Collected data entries
● ● ● ●

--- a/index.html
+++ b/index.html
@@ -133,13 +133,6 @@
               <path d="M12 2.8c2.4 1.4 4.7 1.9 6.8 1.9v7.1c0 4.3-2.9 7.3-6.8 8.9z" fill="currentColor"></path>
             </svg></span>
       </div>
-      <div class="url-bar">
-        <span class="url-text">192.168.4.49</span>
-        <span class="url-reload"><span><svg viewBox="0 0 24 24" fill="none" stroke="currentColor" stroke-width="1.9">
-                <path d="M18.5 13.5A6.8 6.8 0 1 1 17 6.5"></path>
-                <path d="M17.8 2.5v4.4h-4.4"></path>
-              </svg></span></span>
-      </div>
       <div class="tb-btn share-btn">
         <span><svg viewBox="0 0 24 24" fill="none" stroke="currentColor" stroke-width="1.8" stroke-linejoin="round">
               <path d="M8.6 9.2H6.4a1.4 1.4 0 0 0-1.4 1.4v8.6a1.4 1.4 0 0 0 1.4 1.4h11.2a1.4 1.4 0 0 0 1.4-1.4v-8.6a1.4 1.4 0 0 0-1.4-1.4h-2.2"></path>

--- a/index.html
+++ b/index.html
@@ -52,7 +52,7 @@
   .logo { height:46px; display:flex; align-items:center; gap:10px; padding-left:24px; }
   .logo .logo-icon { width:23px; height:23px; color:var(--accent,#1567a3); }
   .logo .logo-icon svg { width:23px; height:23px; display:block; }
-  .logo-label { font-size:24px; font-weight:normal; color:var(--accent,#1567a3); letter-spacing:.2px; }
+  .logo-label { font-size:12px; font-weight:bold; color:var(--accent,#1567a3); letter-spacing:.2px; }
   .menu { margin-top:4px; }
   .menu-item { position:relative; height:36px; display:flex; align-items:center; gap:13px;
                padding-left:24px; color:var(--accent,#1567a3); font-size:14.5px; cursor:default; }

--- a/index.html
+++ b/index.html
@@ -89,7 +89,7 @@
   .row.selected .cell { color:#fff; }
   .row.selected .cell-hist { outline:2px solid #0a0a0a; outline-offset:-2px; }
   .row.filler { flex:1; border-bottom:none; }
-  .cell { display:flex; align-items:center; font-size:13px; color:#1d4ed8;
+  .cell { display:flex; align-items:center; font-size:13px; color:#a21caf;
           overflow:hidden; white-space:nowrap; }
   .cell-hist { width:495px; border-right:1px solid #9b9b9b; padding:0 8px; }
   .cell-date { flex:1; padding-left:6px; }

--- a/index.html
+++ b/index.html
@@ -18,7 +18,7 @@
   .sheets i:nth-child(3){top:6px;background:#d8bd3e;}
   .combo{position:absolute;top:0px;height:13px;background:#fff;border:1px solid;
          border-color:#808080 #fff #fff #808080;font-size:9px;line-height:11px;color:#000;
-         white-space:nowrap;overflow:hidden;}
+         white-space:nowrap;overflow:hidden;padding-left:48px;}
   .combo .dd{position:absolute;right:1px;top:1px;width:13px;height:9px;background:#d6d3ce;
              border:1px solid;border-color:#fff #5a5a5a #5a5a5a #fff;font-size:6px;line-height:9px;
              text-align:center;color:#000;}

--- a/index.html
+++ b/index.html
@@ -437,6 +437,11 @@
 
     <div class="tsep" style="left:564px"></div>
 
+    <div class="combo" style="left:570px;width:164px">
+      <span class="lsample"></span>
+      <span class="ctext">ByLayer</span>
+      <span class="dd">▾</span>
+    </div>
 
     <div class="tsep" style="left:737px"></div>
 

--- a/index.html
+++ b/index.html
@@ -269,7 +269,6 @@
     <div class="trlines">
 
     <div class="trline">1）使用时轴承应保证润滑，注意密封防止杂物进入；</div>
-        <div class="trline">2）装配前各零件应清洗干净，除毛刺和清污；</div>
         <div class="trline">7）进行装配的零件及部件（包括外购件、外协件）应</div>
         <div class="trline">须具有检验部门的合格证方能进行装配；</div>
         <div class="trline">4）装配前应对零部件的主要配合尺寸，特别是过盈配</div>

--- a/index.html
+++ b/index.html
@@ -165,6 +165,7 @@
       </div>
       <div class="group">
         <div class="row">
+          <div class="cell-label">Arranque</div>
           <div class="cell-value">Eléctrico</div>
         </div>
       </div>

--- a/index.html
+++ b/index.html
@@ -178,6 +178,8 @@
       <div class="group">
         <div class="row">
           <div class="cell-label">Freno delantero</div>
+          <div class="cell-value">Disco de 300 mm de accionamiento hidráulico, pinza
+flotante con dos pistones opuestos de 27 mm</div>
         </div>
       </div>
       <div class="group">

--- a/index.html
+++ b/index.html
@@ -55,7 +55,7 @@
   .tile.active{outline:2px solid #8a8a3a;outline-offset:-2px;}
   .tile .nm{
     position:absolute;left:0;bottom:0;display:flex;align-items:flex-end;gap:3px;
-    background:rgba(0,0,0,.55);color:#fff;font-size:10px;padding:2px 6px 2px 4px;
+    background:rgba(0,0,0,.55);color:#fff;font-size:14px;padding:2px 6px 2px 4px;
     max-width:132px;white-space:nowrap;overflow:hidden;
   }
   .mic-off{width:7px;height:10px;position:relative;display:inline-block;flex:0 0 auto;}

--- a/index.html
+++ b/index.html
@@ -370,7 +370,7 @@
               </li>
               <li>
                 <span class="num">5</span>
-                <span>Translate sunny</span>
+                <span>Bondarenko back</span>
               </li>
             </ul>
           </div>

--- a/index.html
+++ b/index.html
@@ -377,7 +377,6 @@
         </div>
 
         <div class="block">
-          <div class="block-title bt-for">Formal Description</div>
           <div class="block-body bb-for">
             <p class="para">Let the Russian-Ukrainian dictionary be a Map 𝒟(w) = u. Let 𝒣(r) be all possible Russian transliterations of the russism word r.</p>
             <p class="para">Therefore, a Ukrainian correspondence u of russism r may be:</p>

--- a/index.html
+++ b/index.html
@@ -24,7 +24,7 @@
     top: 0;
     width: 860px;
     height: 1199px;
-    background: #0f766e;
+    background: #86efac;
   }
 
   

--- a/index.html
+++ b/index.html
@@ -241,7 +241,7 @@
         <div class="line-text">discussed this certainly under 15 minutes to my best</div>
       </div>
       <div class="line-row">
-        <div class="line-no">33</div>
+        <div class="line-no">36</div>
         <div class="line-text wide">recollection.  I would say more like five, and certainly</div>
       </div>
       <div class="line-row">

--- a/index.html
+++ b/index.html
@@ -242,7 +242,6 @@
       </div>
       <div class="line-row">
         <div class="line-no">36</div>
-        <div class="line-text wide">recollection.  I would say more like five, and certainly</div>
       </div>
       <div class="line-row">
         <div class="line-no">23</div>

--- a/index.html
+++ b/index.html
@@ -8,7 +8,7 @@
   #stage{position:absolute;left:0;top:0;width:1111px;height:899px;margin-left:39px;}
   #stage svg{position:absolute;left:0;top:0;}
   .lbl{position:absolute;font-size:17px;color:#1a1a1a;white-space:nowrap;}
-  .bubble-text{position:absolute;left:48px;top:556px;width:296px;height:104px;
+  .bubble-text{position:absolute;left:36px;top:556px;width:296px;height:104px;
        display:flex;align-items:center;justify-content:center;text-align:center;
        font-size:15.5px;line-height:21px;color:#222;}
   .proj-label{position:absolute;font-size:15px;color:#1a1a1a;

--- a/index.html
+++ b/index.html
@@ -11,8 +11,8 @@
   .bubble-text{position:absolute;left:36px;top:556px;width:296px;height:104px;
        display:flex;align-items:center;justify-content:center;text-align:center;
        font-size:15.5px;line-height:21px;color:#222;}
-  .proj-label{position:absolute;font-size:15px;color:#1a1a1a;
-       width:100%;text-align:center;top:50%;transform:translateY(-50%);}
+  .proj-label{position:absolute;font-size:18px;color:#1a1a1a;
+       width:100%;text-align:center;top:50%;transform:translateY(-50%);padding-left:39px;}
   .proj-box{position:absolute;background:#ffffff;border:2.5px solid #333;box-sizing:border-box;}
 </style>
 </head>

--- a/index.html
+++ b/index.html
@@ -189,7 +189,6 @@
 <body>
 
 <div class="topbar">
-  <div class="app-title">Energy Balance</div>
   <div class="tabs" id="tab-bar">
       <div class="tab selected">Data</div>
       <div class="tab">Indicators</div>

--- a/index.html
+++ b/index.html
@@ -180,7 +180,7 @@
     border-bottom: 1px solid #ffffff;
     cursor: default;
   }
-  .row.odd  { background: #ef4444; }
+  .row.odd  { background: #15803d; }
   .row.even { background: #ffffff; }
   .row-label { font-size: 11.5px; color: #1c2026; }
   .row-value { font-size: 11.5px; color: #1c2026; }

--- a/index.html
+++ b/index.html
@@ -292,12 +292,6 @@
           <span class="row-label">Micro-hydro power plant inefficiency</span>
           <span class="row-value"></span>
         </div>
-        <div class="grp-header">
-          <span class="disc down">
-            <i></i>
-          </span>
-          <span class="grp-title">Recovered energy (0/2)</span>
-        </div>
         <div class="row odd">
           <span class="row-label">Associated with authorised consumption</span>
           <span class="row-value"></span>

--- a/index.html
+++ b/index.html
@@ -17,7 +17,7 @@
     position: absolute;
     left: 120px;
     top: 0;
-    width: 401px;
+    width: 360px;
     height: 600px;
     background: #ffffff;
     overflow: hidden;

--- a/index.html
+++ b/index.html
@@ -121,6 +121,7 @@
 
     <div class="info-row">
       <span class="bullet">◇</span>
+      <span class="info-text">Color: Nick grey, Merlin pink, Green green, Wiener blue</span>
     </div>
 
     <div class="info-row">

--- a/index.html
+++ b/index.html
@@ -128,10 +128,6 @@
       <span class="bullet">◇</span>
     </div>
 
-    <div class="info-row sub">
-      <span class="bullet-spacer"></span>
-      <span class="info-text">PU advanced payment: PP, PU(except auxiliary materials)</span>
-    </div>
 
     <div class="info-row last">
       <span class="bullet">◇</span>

● ● ● ●

:: REQUIRED WORK ::
If a line above holds the string "path", count it; give the final total as the only output.

:: SOLUTION FOR THIS TASK ::
4